(Beginning of Data for processing)
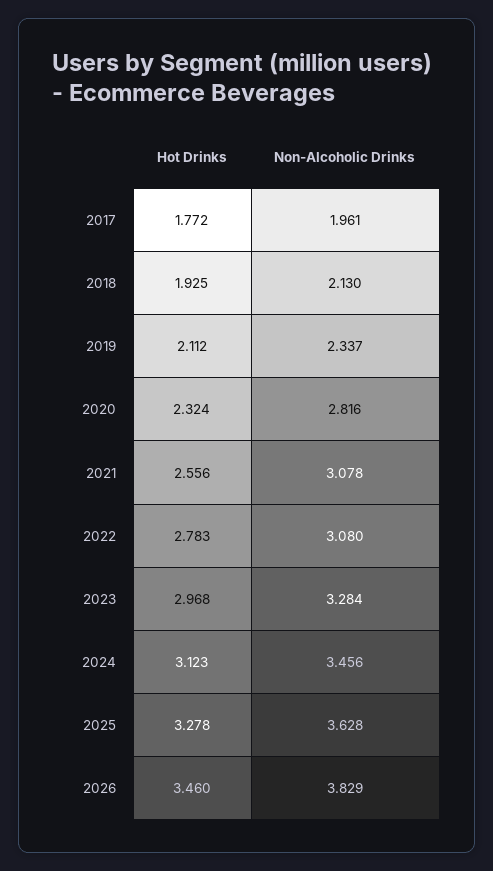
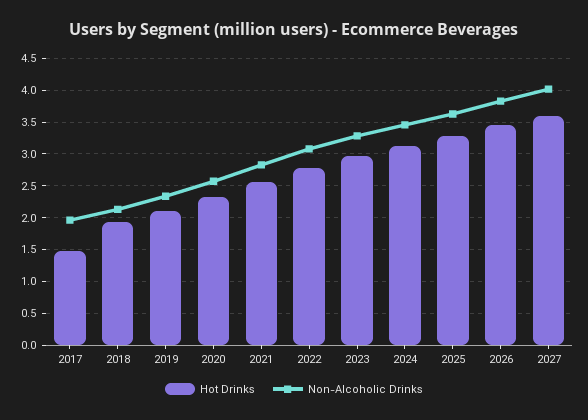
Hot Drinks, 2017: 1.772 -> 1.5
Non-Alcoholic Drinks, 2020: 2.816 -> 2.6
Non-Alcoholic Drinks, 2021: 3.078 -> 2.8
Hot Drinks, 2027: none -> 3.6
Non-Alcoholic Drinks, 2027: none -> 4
(End of Data for processing)
(Beginning of Data for processing)
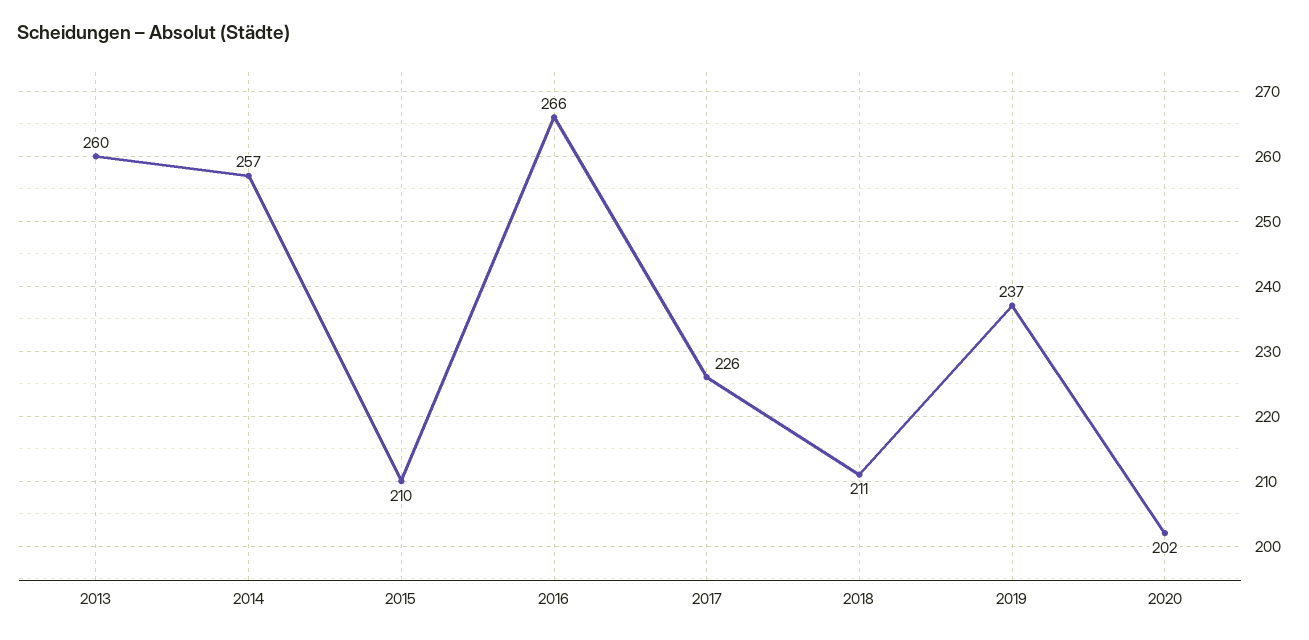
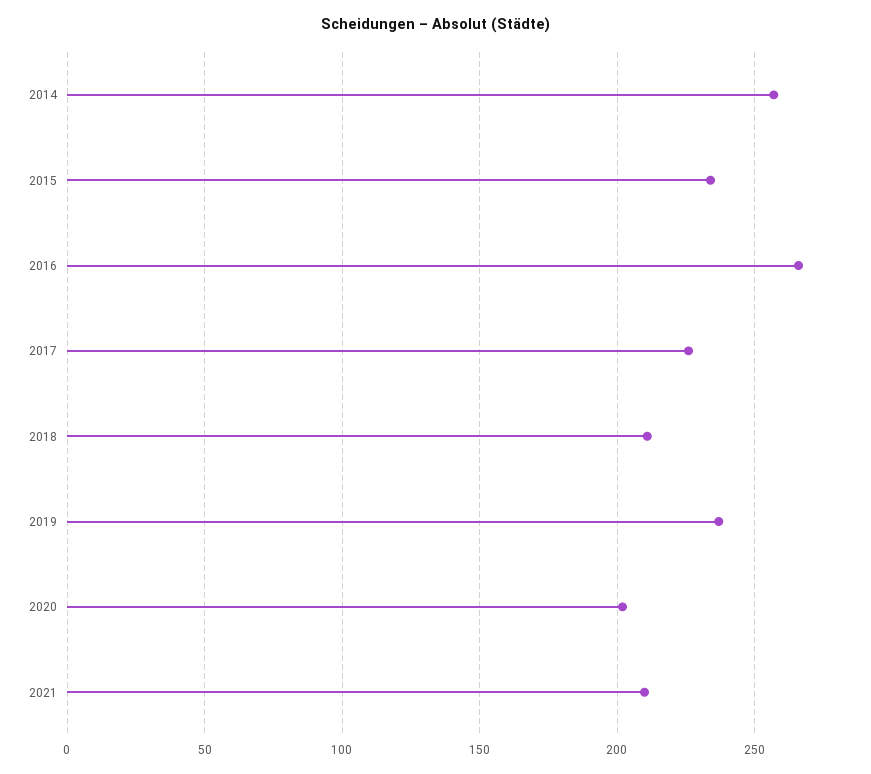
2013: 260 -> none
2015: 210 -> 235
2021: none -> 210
(End of Data for processing)
(Beginning of Data for processing)
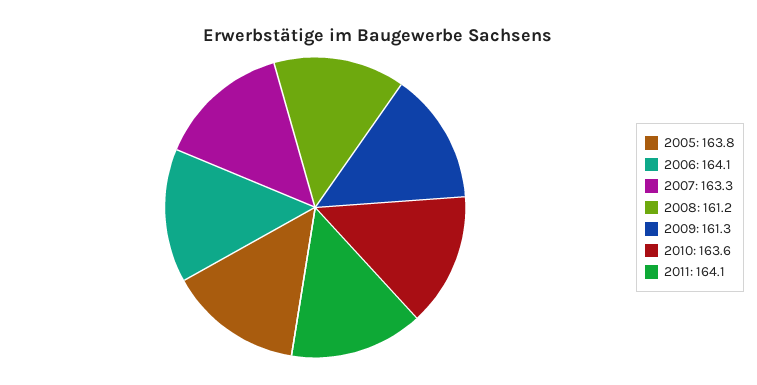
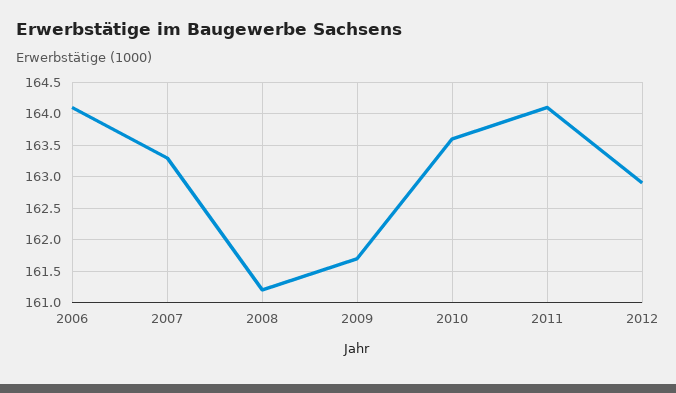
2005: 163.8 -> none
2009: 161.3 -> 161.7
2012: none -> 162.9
(End of Data for processing)
● Problem statement: Please, from the entries above, set down exactly the lines from the one containing "Hot Drinks, 2017: 1.772 -> 1.5" through the one containing "Non-Alcoholic Drinks, 2027: none -> 4", and only those.

● Result of this exercise:
Hot Drinks, 2017: 1.772 -> 1.5
Non-Alcoholic Drinks, 2020: 2.816 -> 2.6
Non-Alcoholic Drinks, 2021: 3.078 -> 2.8
Hot Drinks, 2027: none -> 3.6
Non-Alcoholic Drinks, 2027: none -> 4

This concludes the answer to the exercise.